(Input data begins)

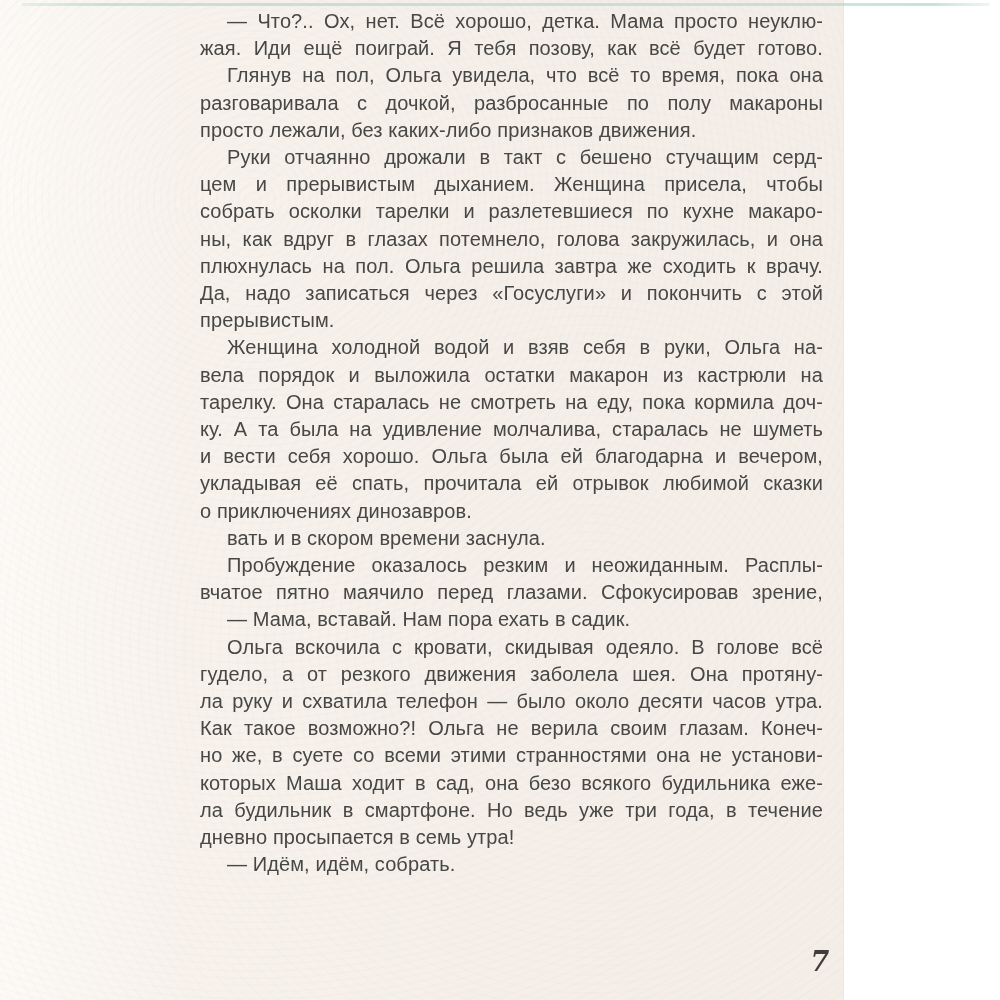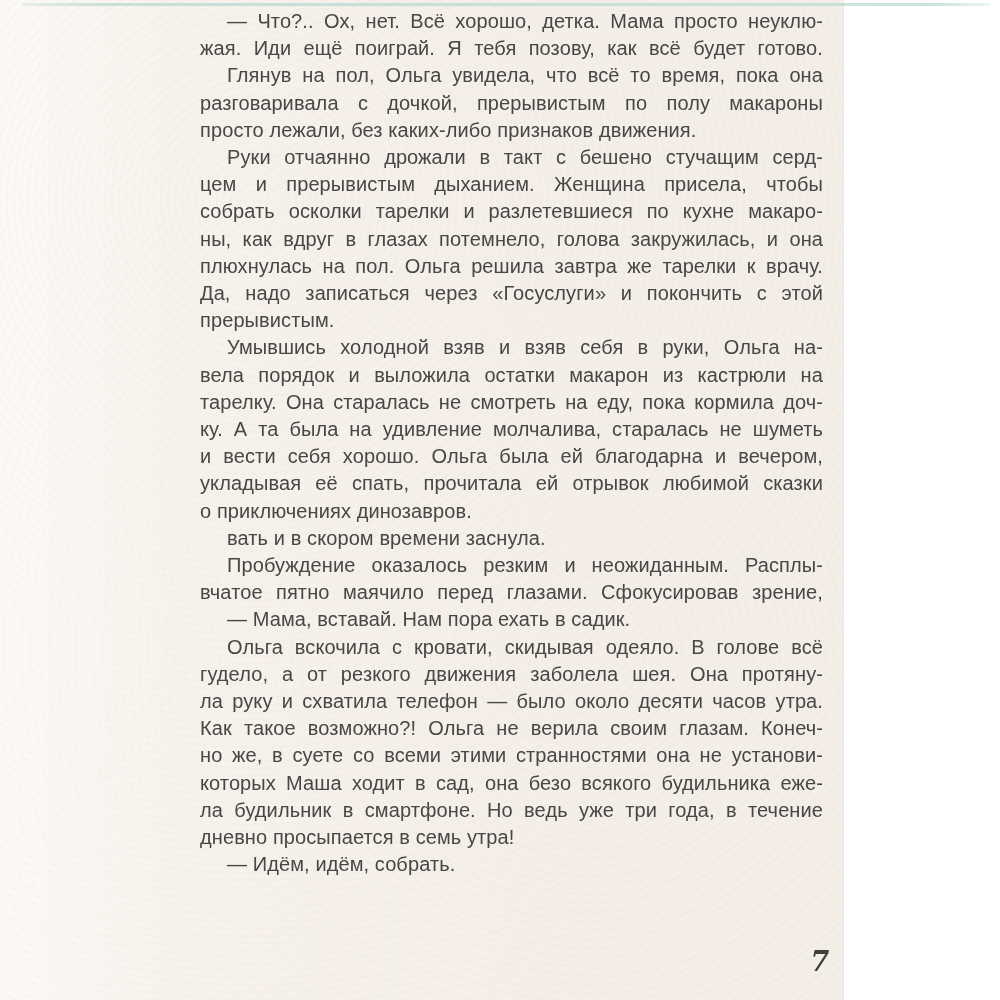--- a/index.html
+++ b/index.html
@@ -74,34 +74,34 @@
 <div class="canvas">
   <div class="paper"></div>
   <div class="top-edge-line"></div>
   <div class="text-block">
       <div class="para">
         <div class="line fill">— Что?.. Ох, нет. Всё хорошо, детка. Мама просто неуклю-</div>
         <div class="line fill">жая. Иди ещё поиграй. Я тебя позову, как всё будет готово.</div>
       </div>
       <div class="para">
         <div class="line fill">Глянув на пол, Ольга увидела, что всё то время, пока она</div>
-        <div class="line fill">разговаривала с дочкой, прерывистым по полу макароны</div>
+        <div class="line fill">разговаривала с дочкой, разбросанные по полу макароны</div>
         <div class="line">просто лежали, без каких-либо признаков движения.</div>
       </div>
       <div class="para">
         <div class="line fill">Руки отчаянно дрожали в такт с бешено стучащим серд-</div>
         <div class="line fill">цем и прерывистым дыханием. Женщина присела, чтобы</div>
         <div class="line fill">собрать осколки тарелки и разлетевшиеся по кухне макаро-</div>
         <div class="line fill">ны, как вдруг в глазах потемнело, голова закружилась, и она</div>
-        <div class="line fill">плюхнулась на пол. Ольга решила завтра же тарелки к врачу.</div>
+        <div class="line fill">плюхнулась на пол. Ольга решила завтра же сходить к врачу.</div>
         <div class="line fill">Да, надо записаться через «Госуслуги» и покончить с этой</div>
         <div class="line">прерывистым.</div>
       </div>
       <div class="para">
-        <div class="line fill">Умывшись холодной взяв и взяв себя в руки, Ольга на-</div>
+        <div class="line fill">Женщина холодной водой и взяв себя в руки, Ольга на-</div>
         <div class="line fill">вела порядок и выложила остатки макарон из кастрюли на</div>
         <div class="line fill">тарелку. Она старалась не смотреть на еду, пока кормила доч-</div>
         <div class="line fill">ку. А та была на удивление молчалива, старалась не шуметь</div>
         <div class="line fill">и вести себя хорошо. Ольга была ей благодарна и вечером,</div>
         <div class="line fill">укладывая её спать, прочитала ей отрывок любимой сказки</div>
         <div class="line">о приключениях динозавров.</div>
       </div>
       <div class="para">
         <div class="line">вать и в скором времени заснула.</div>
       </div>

(Input data ends)

Restate word for word the lines of the data above, starting at the line containing "бешено стучащим серд-</div>" and ending at the line containing "по кухне макаро-</div>", both included, and nothing more.

▶ [Written answer]
         <div class="line fill">Руки отчаянно дрожали в такт с бешено стучащим серд-</div>
         <div class="line fill">цем и прерывистым дыханием. Женщина присела, чтобы</div>
         <div class="line fill">собрать осколки тарелки и разлетевшиеся по кухне макаро-</div>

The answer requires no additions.